A login item can carry an authenticator key, turning Keyguard into your two-factor code generator: the current code sits right next to the username and password it belongs to, with a countdown and a copy button, and it syncs to every device — including your watch.

Adding a key to an item

While editing a login item, set the Authenticator key in one of three ways:

  • Scan the QR code the website shows you, using the camera;
  • Load from a file — pick a screenshot or photo of the QR code;
  • Paste it — either a full otpauth:// URL or just the raw secret key.

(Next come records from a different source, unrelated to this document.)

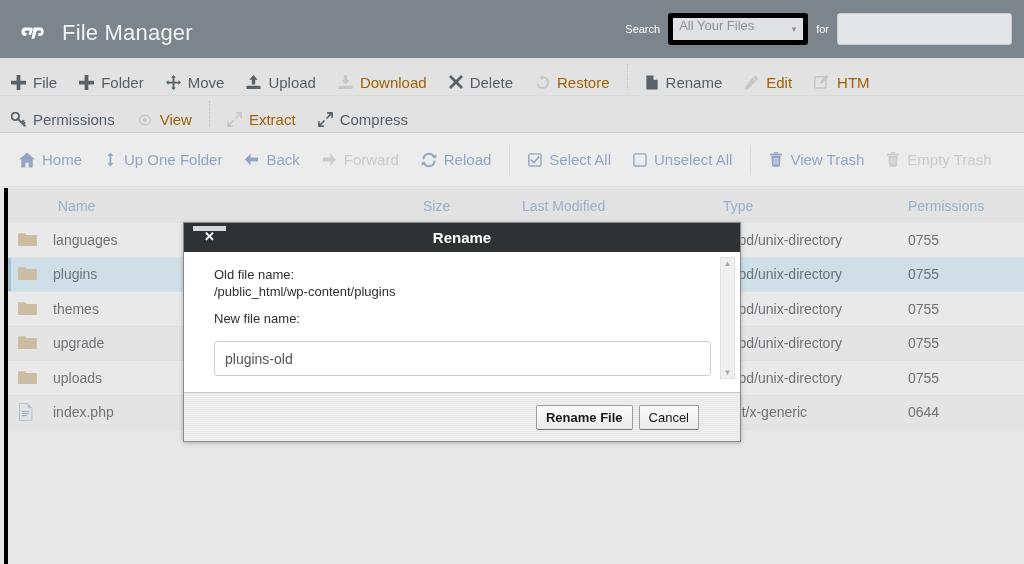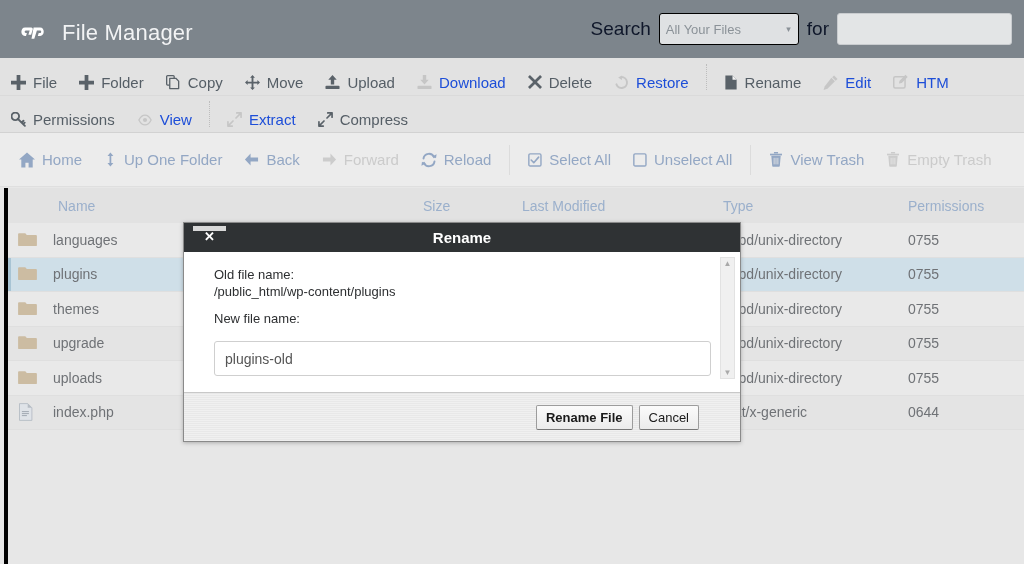--- a/index.html
+++ b/index.html
@@ -28,26 +28,26 @@
     font-style: italic;
   }
   .brand-title {
     color: #f2f3f4; font-size: 22px; font-weight: 400;
     margin-left: 12px; letter-spacing: .2px;
   }
   .searchwrap {
     margin-left: auto; display: flex; align-items: center;
     padding-right: 12px; gap: 8px;
   }
-  .search-label { color: #0f172a; font-size: 19px; }
+  .search-label { color: #ffffff; font-size: 11px; }
   .search-select {
     width: 140px; height: 32px; background: #dfe1e3;
-    border: 1px solid #000000; border-radius: 3px;
+    border: 5px solid #000000; border-radius: 3px;
     color: #8b9298; font-size: 13px;
-    padding: 0 6px; display: flex; align-items: center;
+    padding: 0 6px; display: flex; 
     position: relative;
   }
   .search-select .caret {
     position: absolute; right: 7px; top: 50%;
     transform: translateY(-55%);
     color: #8b9298; font-size: 9px;
   }
   .search-input {
     width: 175px; height: 32px; background: #e3e5e6;
     border: 1px solid #c9cccf; border-radius: 3px;
@@ -63,21 +63,21 @@
     border-bottom: 1px solid #dadada;
   }
   #toolbar1 { top: 58px; height: 38px; }
   #toolbar2 { top: 96px; height: 37px; border-bottom: 1px solid #d2d2d2; }
 
   .tb-item {
     display: flex; align-items: center; gap: 7px;
     padding: 0 11px; height: 100%;
     color: #555e66; white-space: nowrap; cursor: pointer; margin-top: 11px;
   }
-  .tb-item.disabled { color: #1d4ed8; cursor: default; }
+  .tb-item.disabled { color: #a16207; cursor: default; }
   .tb-item .ic { display: inline-flex; align-items: center; }
   .tb-sep {
     width: 0; height: 26px; border-left: 1px dotted #bdbdbd;
     margin: 0 6px;
   }
 
   
   .navbar {
     position: absolute; left: 0; top: 133px; width: 1024px; height: 54px;
     background: #ececec; display: flex; align-items: center;
@@ -238,29 +238,20 @@
         </span>
         <span>File</span>
       </div>
       <div class="tb-item">
         <span class="ic">
           <svg width="15" height="15" viewBox="0 0 16 16" aria-hidden="true">
             <path d="M6 0h4v6h6v4h-6v6H6v-6H0V6h6z" fill="#5a6269"></path>
           </svg>
         </span>
         <span>Folder</span>
-      </div>
-      <div class="tb-item">
-        <span class="ic">
-          <svg width="15" height="15" viewBox="0 0 16 16" aria-hidden="true">
-            <rect x="0.7" y="0.7" width="8" height="10" rx="1" fill="none" stroke="#5a6269" stroke-width="1.4"></rect>
-            <path d="M4 3.5h6.5l3 3v8h-9.5z" fill="#e2e2e2" stroke="#5a6269" stroke-width="1.4" stroke-linejoin="round"></path>
-          </svg>
-        </span>
-        <span>Copy</span>
       </div>
       <div class="tb-item">
         <span class="ic">
           <svg width="15" height="15" viewBox="0 0 16 16" aria-hidden="true">
             <path d="M8 0l2.6 2.9H9v4.2h4.2V5.4L16 8l-2.8 2.6V9H9v4.2h1.6L8 16l-2.6-2.8H7V9H2.8v1.6L0 8l2.8-2.6v1.7H7V2.9H5.4z" fill="#5a6269"></path>
           </svg>
         </span>
         <span>Move</span>
       </div>
       <div class="tb-item">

Since adding a key edits the item, it follows the same premium rule as other vault edits — generating and copying codes is free.

Supported code types

TypeNotes
TOTPSHA-1, SHA-256, or SHA-512; 1–9 digits (default 6); custom period (default 30 s)
HOTPCounter-based variant, same algorithms
Steam Guardsteam:// secrets; the 5-character Steam code format
mOTPmotp:// secrets, with PIN support

MD5-based keys are not supported — they are rejected rather than silently producing wrong codes.

Using the codes

The item view shows the current code with a countdown timer, a preview of the upcoming code, and one-tap copy. Two settings make day-to-day use smoother:

  • Auto-copy one-time passwords — when autofill fills a login, the matching code is copied to the clipboard automatically, ready to paste into the verification field;
  • Automatically clear clipboard — wipes the code from the clipboard after a delay (see Locking & unlocking).

Storing the second factor next to the password means one vault unlock protects both. That’s a deliberate trade-off — convenience against separation of factors — and Keyguard leaves the choice to you. For your most critical accounts, consider keeping the second factor in a separate app or on a hardware key.